Figure 4: Example of some of the great AI failures of our times

Google Photos launched AI capabilities with automatically tagging images. It was found to be tagging people of dark skin as gorillas. Amazon’s recruiting software exhibiting gender bias or even IBM’s Watson giving unsafe recommendations for cancer treatment.

ML output should be correct in addition to being explainable. Reproducibility helps to achieve correctness through understanding and debugging.

3. Credibility

ML output must be credible. It’s not just from a fairness, ethical viewpoint but also because they sometimes impact lives (e.g. mortgage approval). Also, end-users of ML output expect answers to verifiable, reliable, unbiased, and ethical. As Lecun said in his International Solid State Circuit Conference in San Francisco, 2019 keynote:

Good results are not enough, Making them easily reproducible also makes them credible. _{- Lecun, ISSCC 2019}

4. Extensibility

Reproducibility in preceding layers is needed to build out and extend. Can we build a building outline model if we cant repeatedly generate roof semantics as shown in figure 5? What if we keep getting the different size for the same roof? Figure 5: Extending ML

Extensibility is essential to utilizing ML outputs for consumption. As it is, raw outputs from ML are rarely usable by end-user. Most ML outputs need to be post-processed and augmented to be consumption ready.

4. Data harvesting

The world’s most valuable resource is no longer oil, but data! _{- economist.com}

To train a successful ML algorithm large dataset is mostly needed - this is especially true for deep-learning. Obtaining large volumes of training data, however, is not always easy - it can be quite expensive. In some cases the occurrences of the scenario can be so rare that obtaining a large dataset will either take forever or is simply not possible.
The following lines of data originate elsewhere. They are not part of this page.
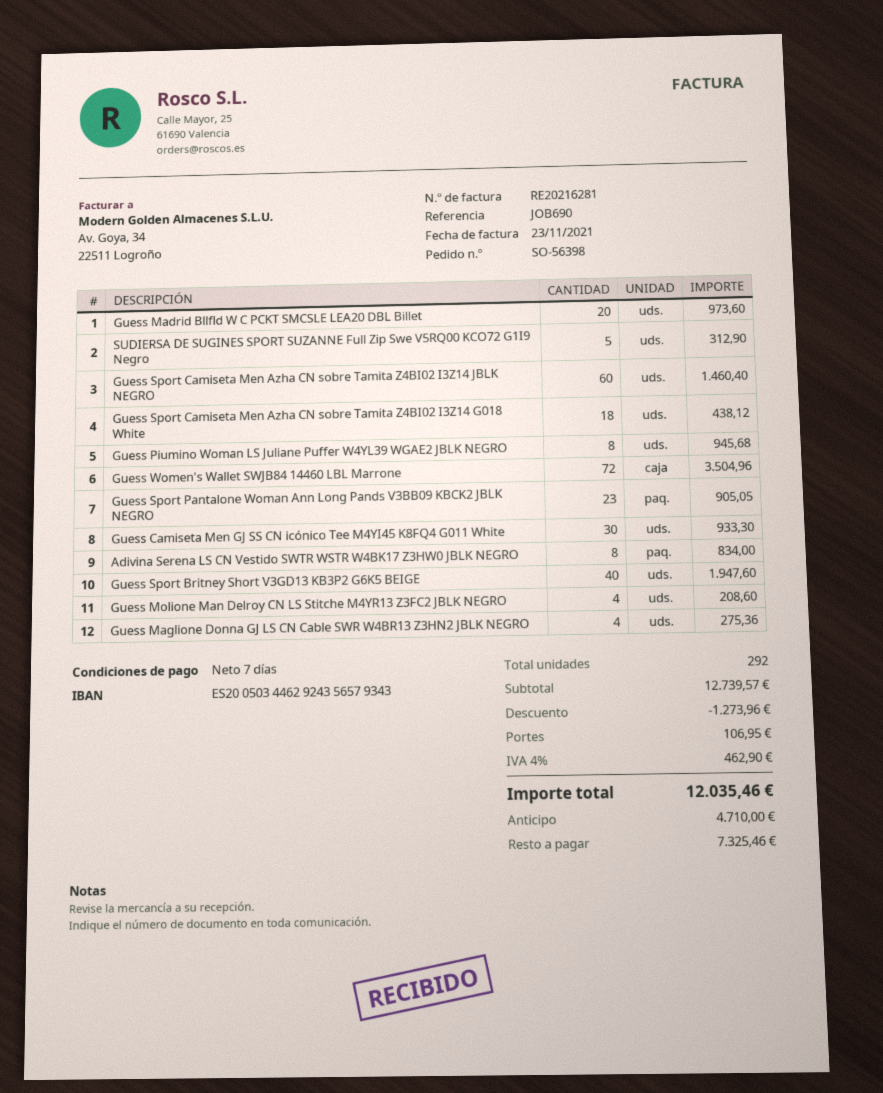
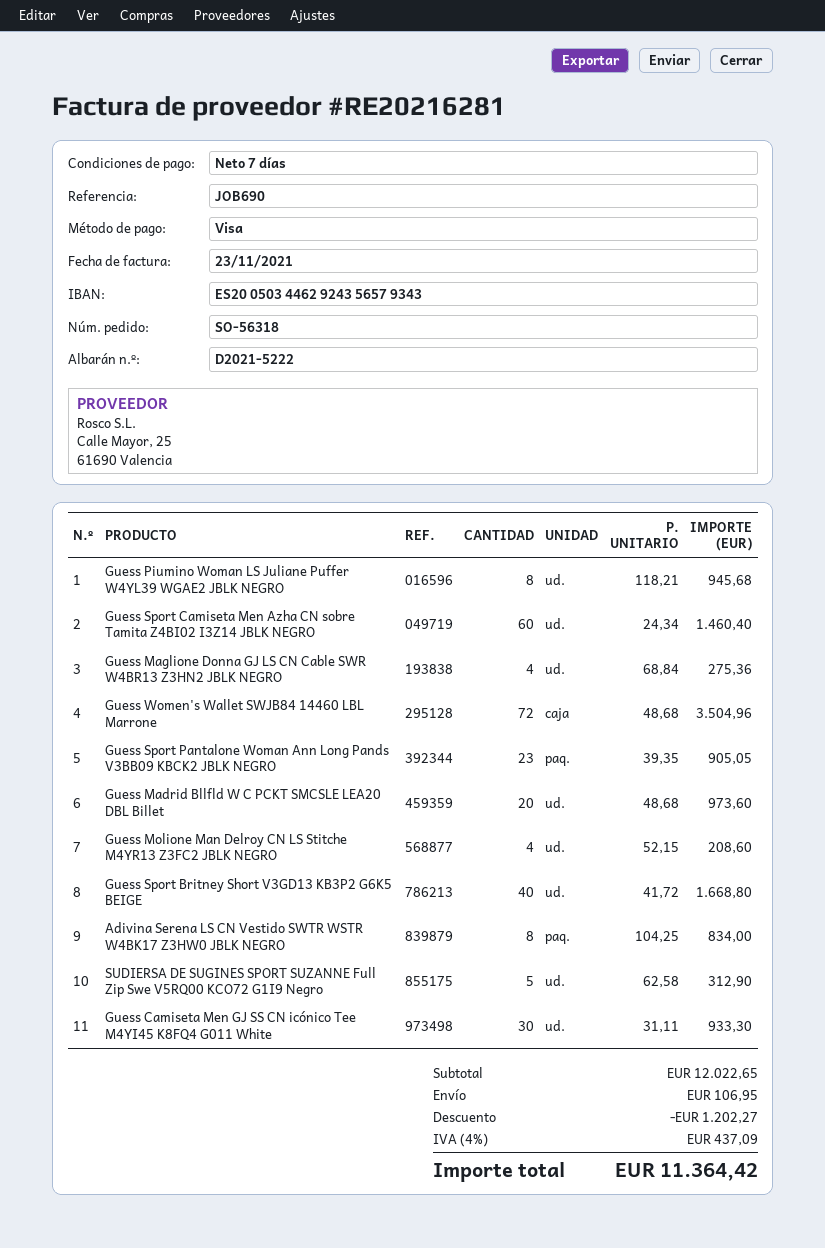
order number: SO-56398 -> SO-56318
Guess Sport Camiseta Men Azha CN sobre Tamita Z4BI02 I3Z14 G018 White: 18 for 438.12 -> none
Guess Sport Britney Short V3GD13 KB3P2 G6K5 BEIGE: 40 for 1947.60 -> 40 for 1668.80
subtotal: 12739.57 -> 12022.65
discount: 1273.96 -> 1202.27
tax: 4% = 462.90 -> 4% = 437.09
total: 12035.46 -> 11364.42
For eg. dataset for Merkel-cell carcinoma, a type of skin cancer that’s very rare, will be very challenging to procure.

For this reason, data harvesting a.k.a. synthetic data generation is considered. Tirthajyoti Sarkar, the author of Data Wrangling with Python: Creating actionable data from raw sources, wrote an excellent post on data harvesting using scikit that covers this topic in detail. However, more recently, Generative Adversarial Networks (GAN) by Ian Goodfellow is being heavily used for this purpose. Synthetic Data for Deep Learning is an excellent review article that covers this topic in detail for deep-learning.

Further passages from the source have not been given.